非常に優れた技術であっても、取り扱いが難しかったり、高いコストを必要とする場合は、民間主導の汚染対策市場での普及は期待できないからである。
そこで、実際に対策に係わる人および対策場面の作業フローを十分に考慮した上での技術やサービスの簡便化・システム化を推進することにより、対策コストの最小化を図ることが重要になってくる。
これに関して、民間主体のコンソーシアム活動において、幾つかの注目すべき動きがある。具体的な動向の一例については次節にて述べることとする。
ここで、わが国における今後の汚染対策の展開について考えてみる。
わが国の省庁におけるこれまでの取り組みや土壌汚染に係わる複数の行政庁の体制等を考慮すると、米国の「スーパーファンド法」やオランダの「土壌保護法」のような厳格な規制がにわかに整備されることは想像し難い。 やはり、わが国の土壌汚染対策は民間企業のビジネスとして主導されることになるであろう。民間企業の手による効率的な対策手法が現場へ普及導入され実績を築くことが、結果的に国の規制整備へ拍車をかけていくことになる。
一方で、汚染対策を民間ビジネスとして推進していくためには、コスト要因が最も大きな課題となってくる。
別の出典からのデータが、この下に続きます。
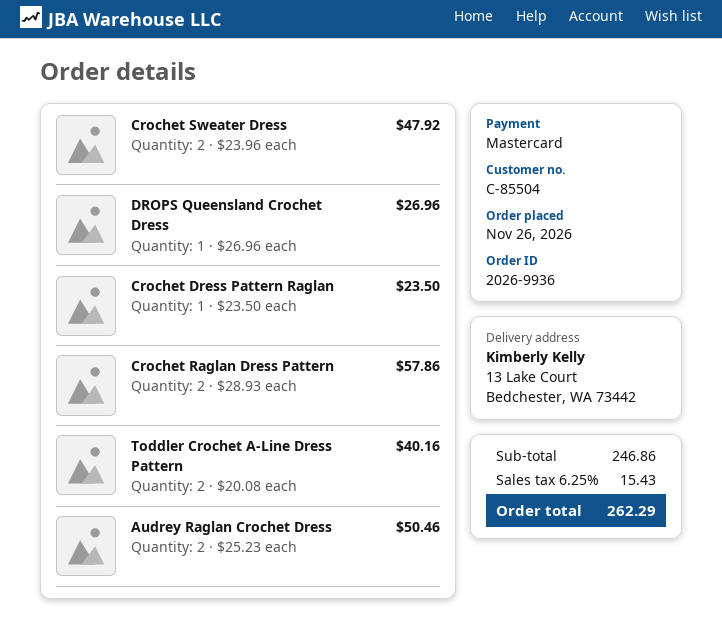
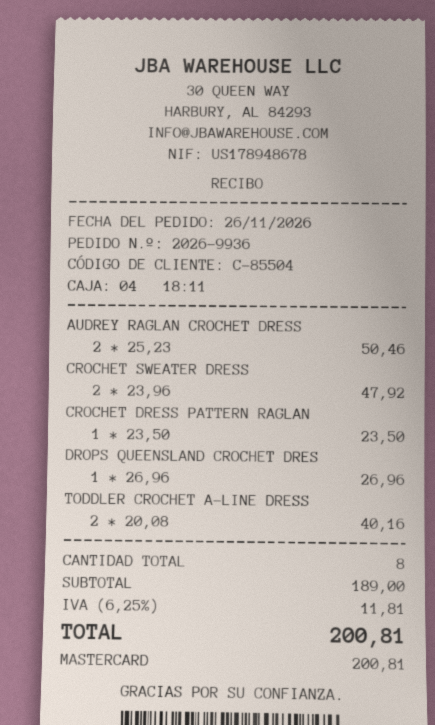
Crochet Raglan Dress Pattern: 2 x 28.93 = 57.86 -> none
subtotal: 246.86 -> 189.00
tax: 6.25% = 15.43 -> 6.25% = 11.81
total: 262.29 -> 200.81

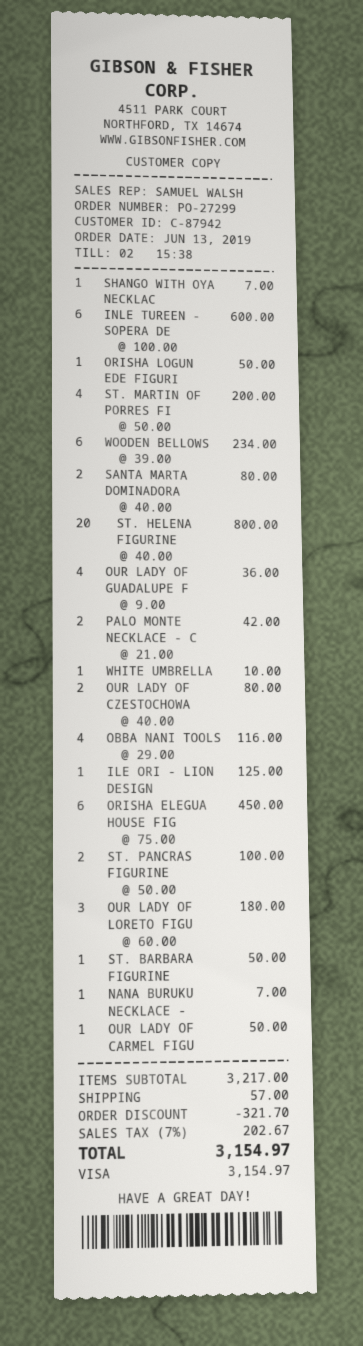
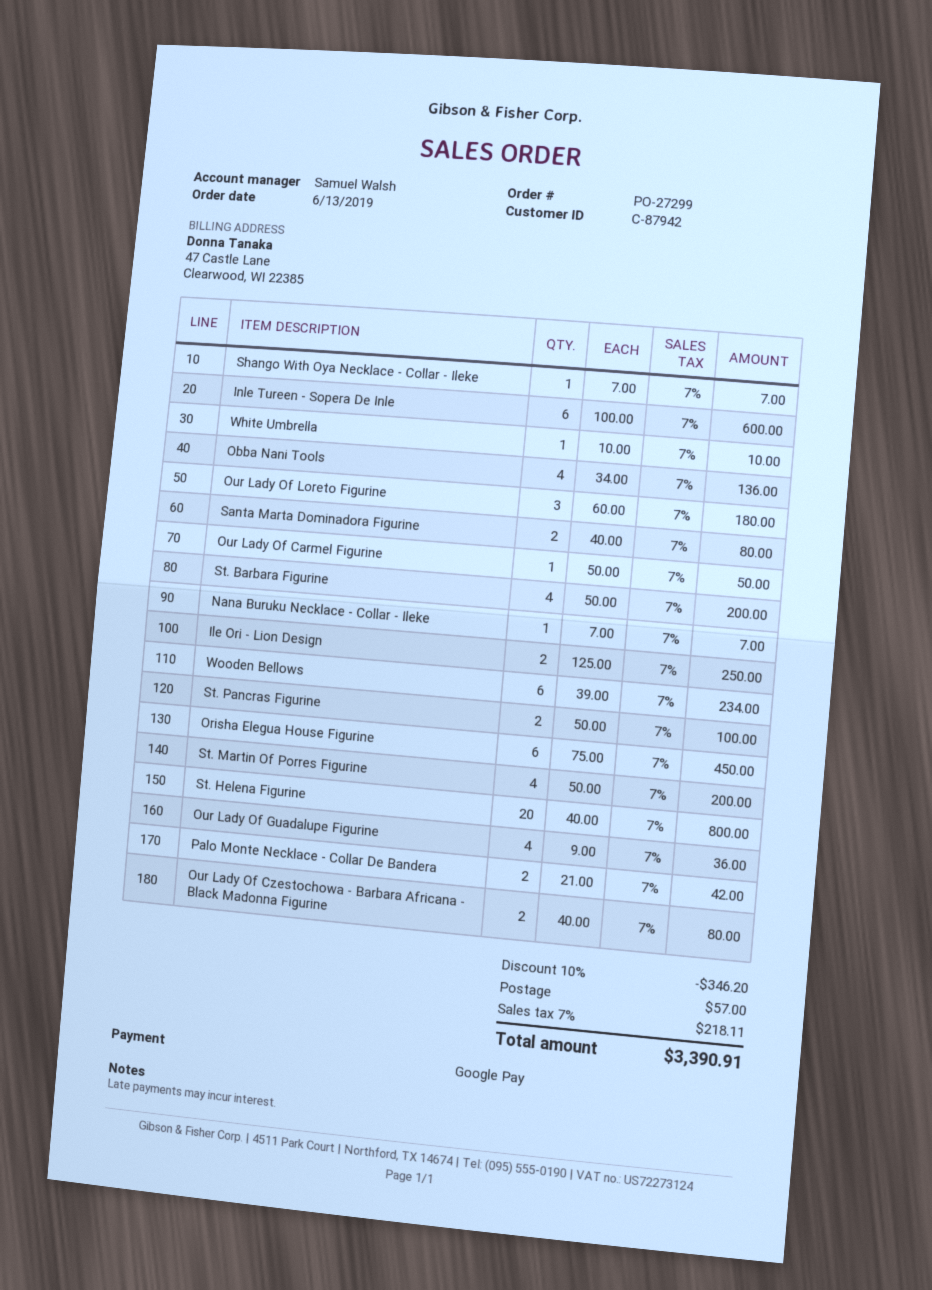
payment method: Visa -> Google Pay
ORISHA LOGUN EDE FIGURI: 1 x 50.00 = 50.00 -> none
OBBA NANI TOOLS: 4 x 29.00 = 116.00 -> 4 x 34.00 = 136.00
ILE ORI - LION DESIGN: 1 x 125.00 = 125.00 -> 2 x 125.00 = 250.00
ST. BARBARA FIGURINE: 1 x 50.00 = 50.00 -> 4 x 50.00 = 200.00
discount: 321.70 -> 346.20
tax: 7% = 202.67 -> 7% = 218.11
total: 3154.97 -> 3390.91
その意味で、コストバリアに対する克服対策は、「潜在市場」顕在化を民間企業ベースにて促進するための再優先テーマといえる。
3.期待される「土壌汚染迅速分析サービス」
コストバリア克服のための注目すべき成果の一つとして、重金属に係る「土壌汚染迅速分析サービス」システムがあげられる。
これは、日本総研の呼びかけにより異業種民間企業20社によって組成された「アセスメント技術・コンソーシアム」において研究開発された汚染調査サービスである。具体的には、汚染対策における最初の大きな「敷居」であった汚染調査コストおよび調査時間を簡易・迅速・低コストな分析手法によって克服したものである。
土壌汚染は、重金属によるものと有機塩素系化合物によるものに分けられる。有機塩素系化合物に関しては、従来から簡便な分析法が普及しており、迅速かつ低コストな土壌調査が行われている。一方、重金属に関しては、旧来の公定分析法(環境庁告示第46号)しかなく、コストと時間が障害となって土壌調査が進んでいないという事実が、この迅速分析サービスの開発背景となっている。
土地所有者や開発業者にとっては、当該地域の汚染状況を確かな方法で迅速に把握することにより、トータルな対策コスト、および事業リスクを最小化できるというメリットがある。
分析手法としては、酸抽出法を応用したもので、「土壌環境基準」に規定される全ての重金属に対応できる。また、公定分析法と組み合わせて適用することにより、従来の公定分析法のみによる調査(従来法)と比べ、期間・コストとも約半分で実行可能となった。これは、国の定める「重金属等に係る土壌汚染調査・対策指針(1994年11月制定)」にも適合した調査方法である。
また、「土壌汚染迅速分析サービス」では、本サービス用に開発された専用の土壌サンプリング/搬送コンテナキット(図表3)により、分析方法だけでなく、汚染現場における煩雑な土壌試料の採取から搬送、そして分析結果解析までを一貫して効率的に行えるようにシステム化されている。
一方、環境管理・監査の国際規格ISO14000に対応したわが国の環境監査においても土壌汚染は重要なチェック項目としてあげられた。また、通産省が1996年から外部監査を実施する方針を示したこともあり、「土壌汚染迅速分析サービス」に対する期待は益々高まってきた。
本サービスは、実際の対策場面および作業フローを考慮することにより、技術や適用手順の簡便化・システム化を図りコストバリアを克服した典型的な事例であるが、このような経済性の高いシステム・サービスの導入が、「潜在市場」顕在化のブレークスルーとなることが期待されている。これは、同時に汚染対策分野における民間企業での技術開発の方向性をも示唆するものである。